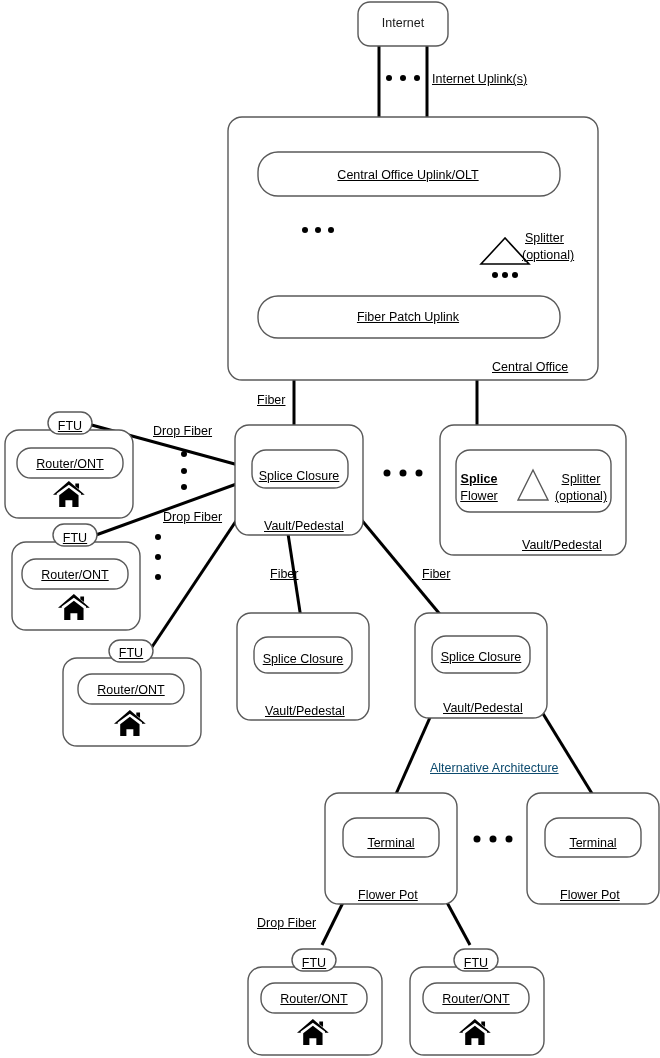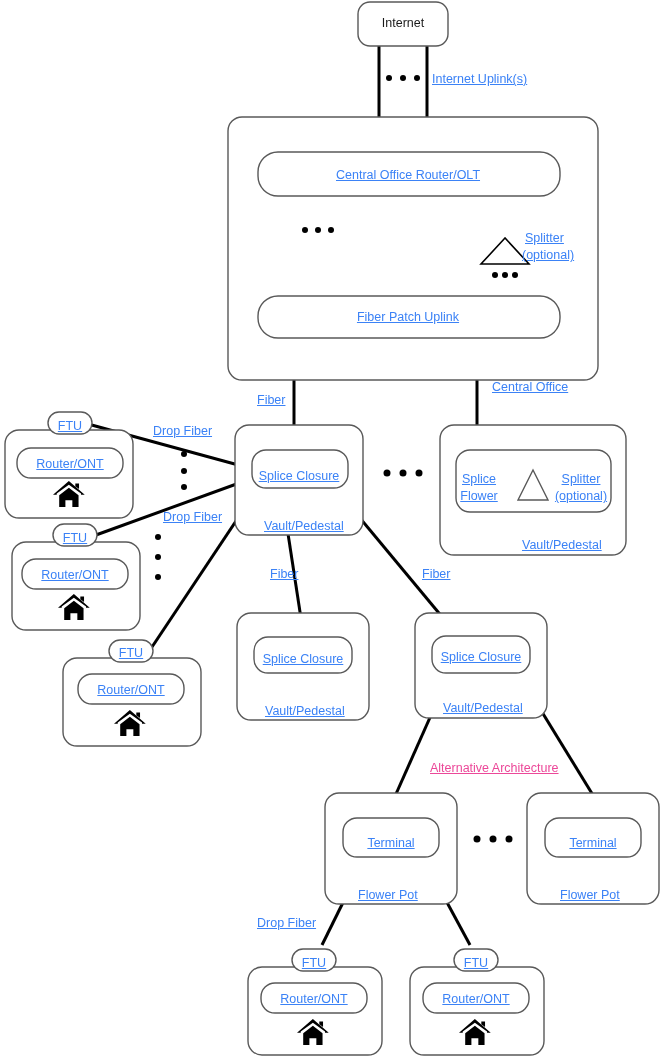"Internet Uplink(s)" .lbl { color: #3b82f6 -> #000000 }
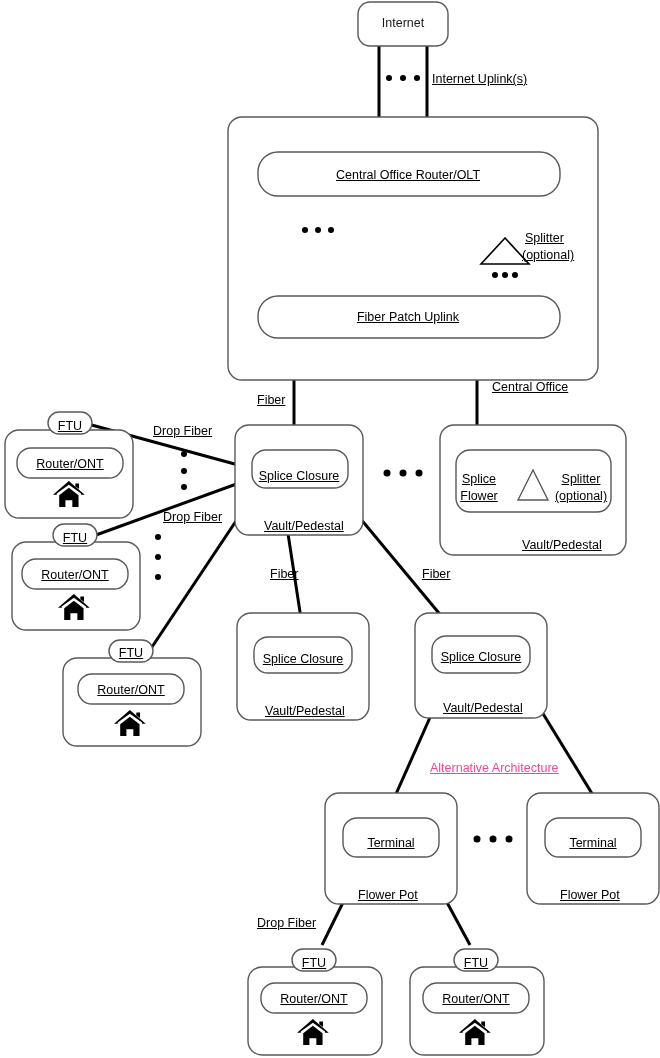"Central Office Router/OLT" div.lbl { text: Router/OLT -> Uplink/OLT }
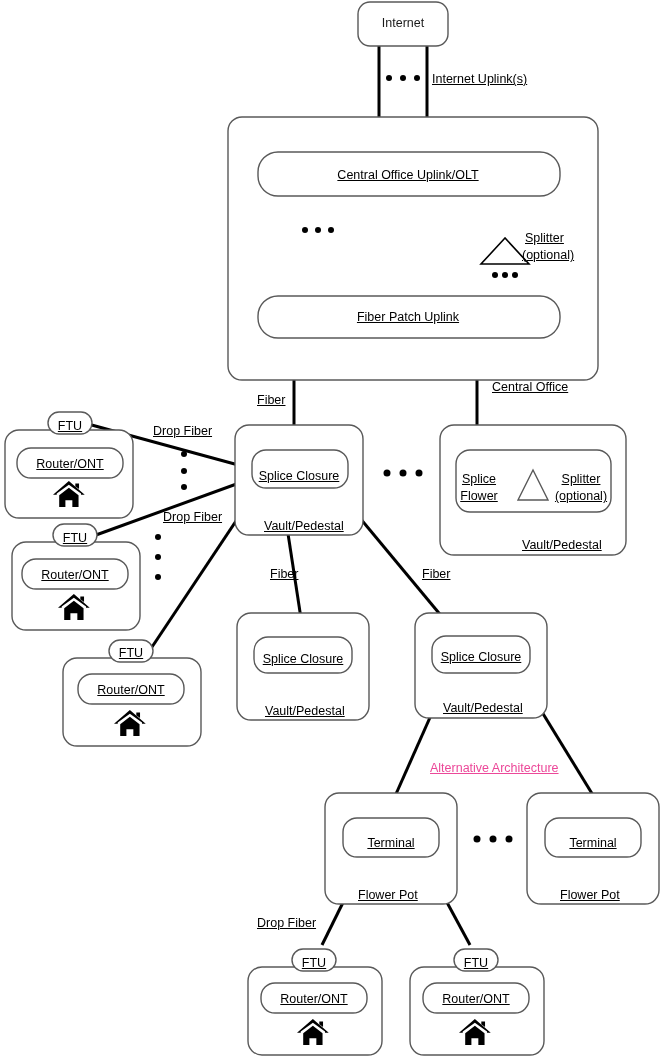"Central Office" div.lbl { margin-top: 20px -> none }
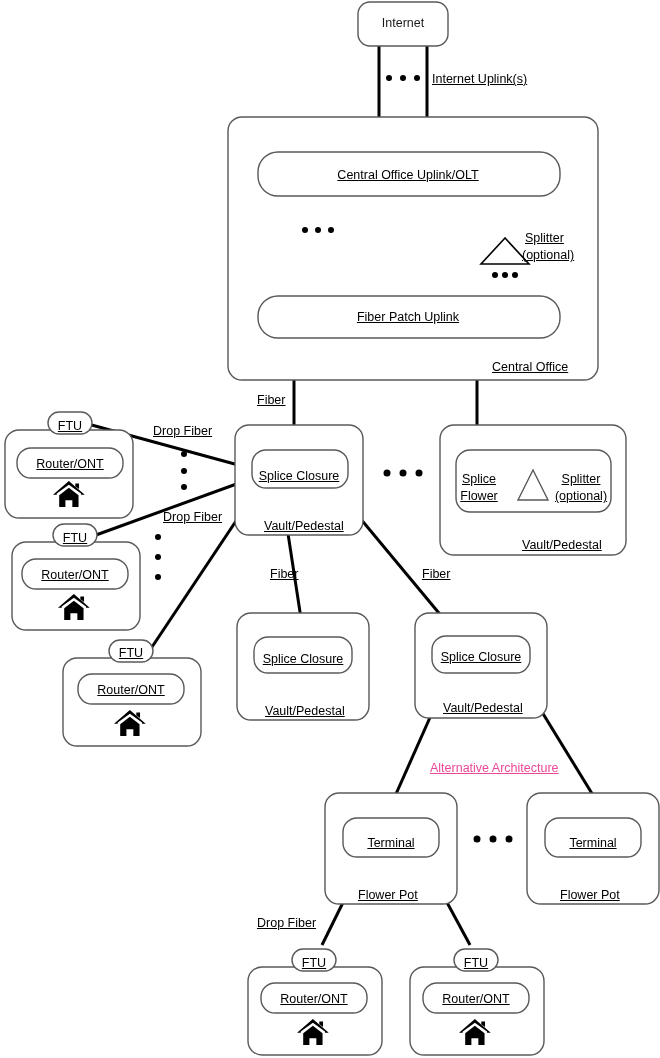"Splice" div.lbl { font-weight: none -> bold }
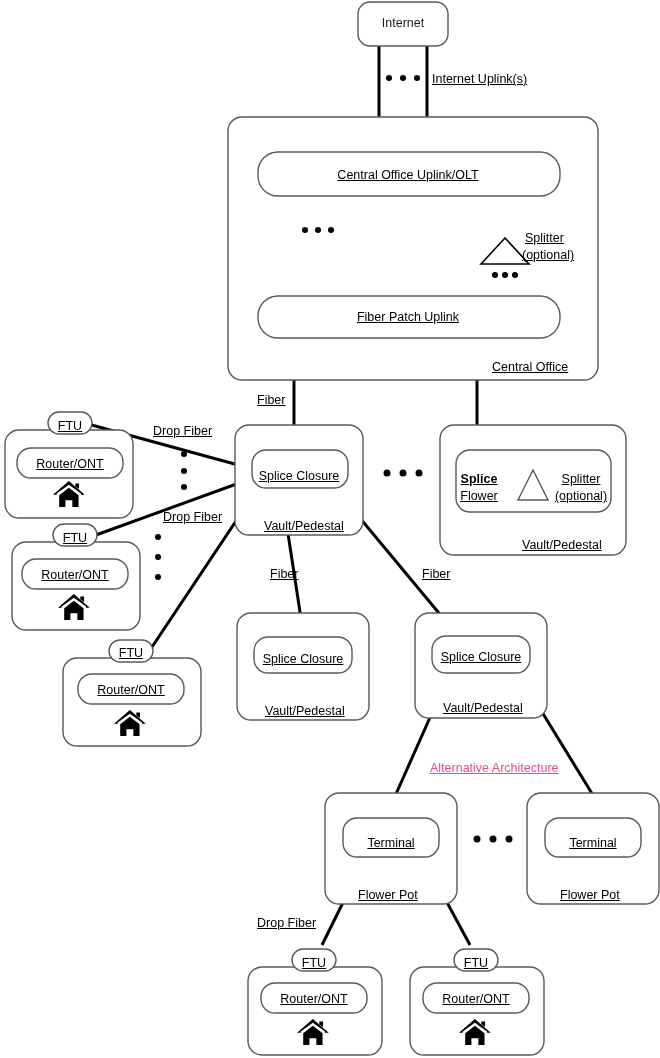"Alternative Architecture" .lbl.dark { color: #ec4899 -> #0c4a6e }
..........
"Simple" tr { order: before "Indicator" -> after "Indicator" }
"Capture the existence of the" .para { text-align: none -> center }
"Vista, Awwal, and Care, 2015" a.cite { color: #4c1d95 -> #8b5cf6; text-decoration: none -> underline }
..........
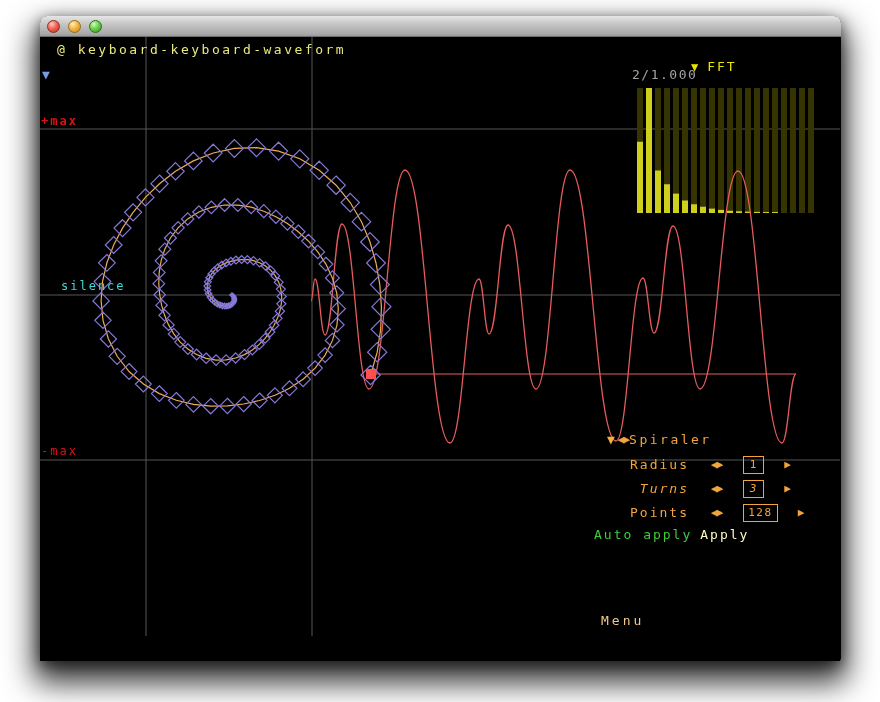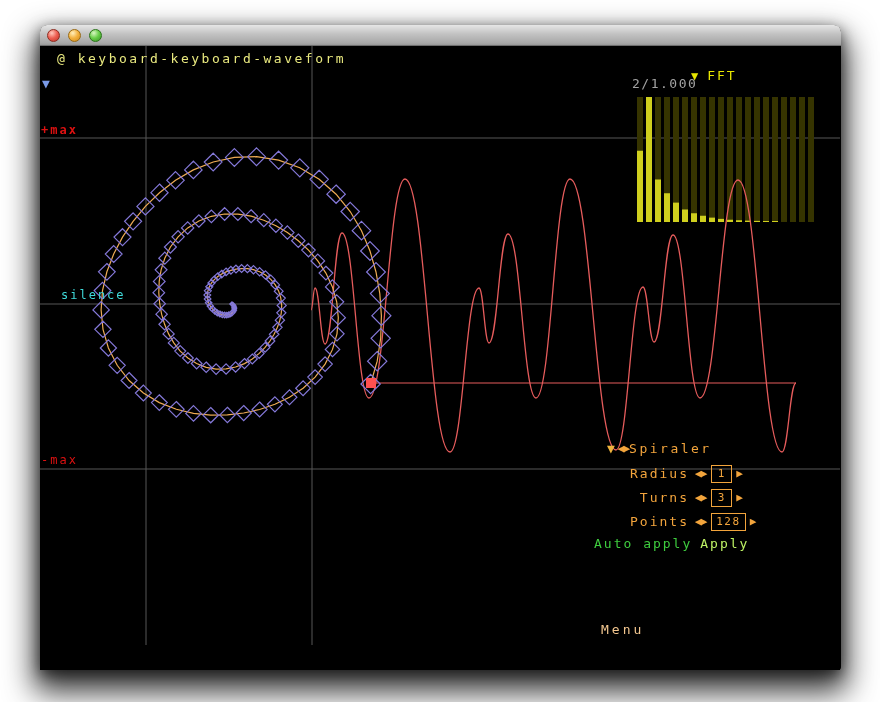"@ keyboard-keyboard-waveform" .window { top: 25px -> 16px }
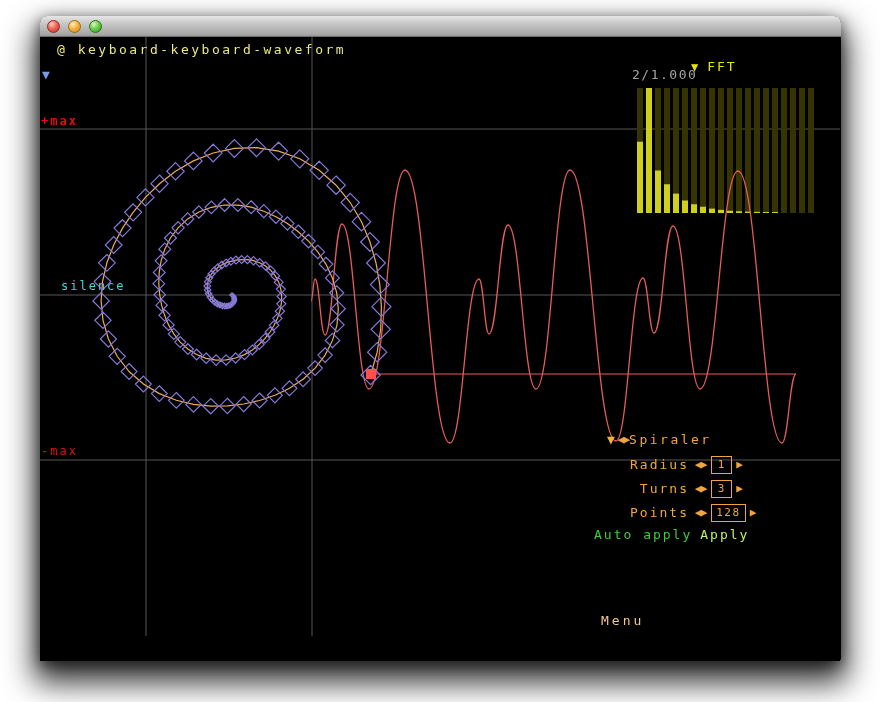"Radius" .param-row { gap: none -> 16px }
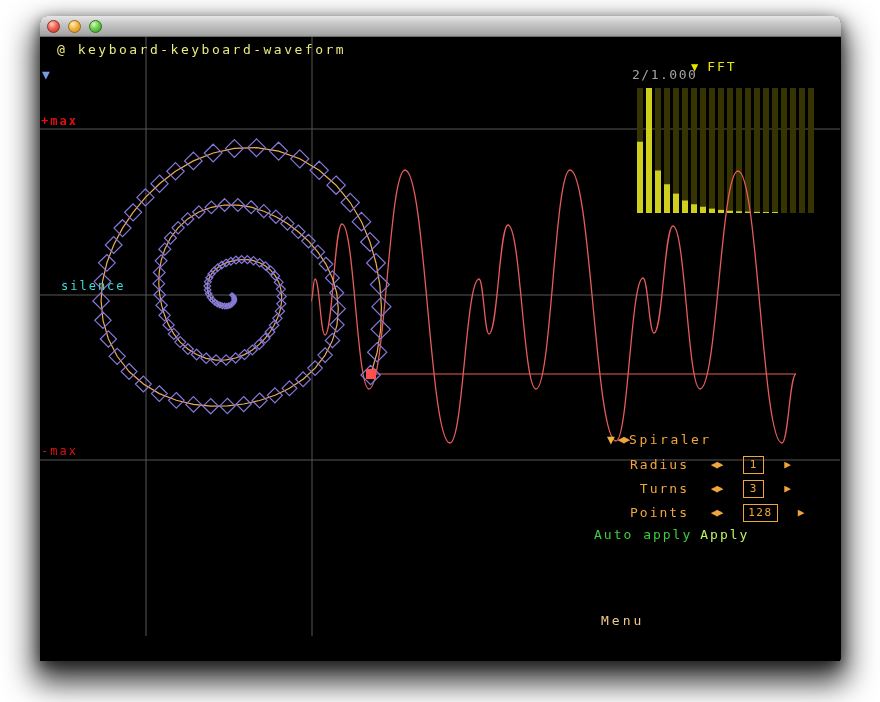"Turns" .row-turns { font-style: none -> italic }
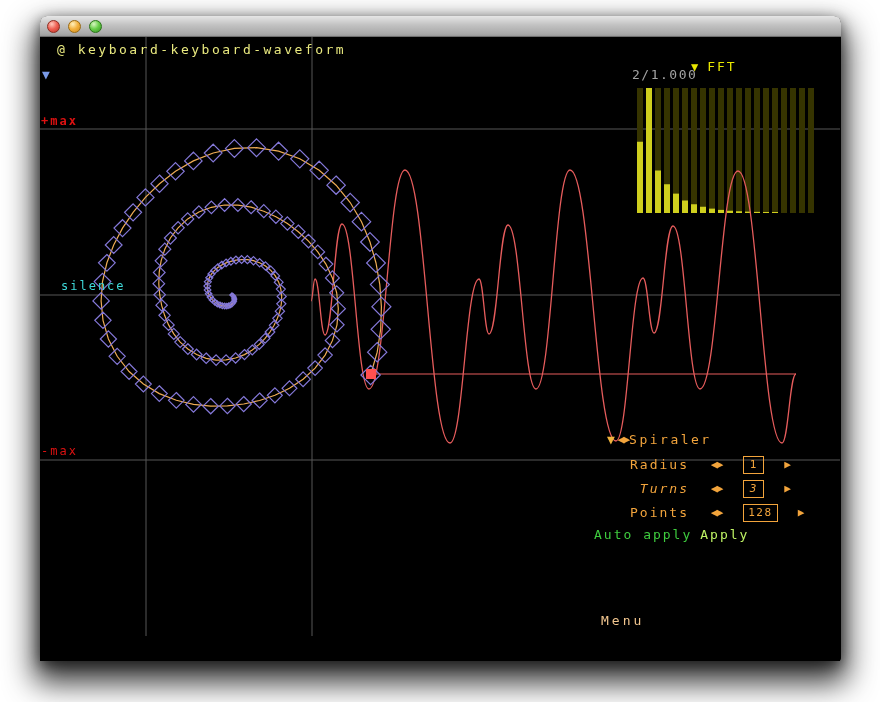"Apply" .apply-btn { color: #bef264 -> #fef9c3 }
..........
What the exercise asks:
When you reach the line containing "color: #3b82f6 ->" in the entries above, begin restating word for word, and stop once the line containing "color: #ec4899 ->" has been given. Omit the pictures.

Your response:
"Internet Uplink(s)" .lbl { color: #3b82f6 -> #000000 }
"Central Office Router/OLT" div.lbl { text: Router/OLT -> Uplink/OLT }
"Central Office" div.lbl { margin-top: 20px -> none }
"Splice" div.lbl { font-weight: none -> bold }
"Alternative Architecture" .lbl.dark { color: #ec4899 -> #0c4a6e }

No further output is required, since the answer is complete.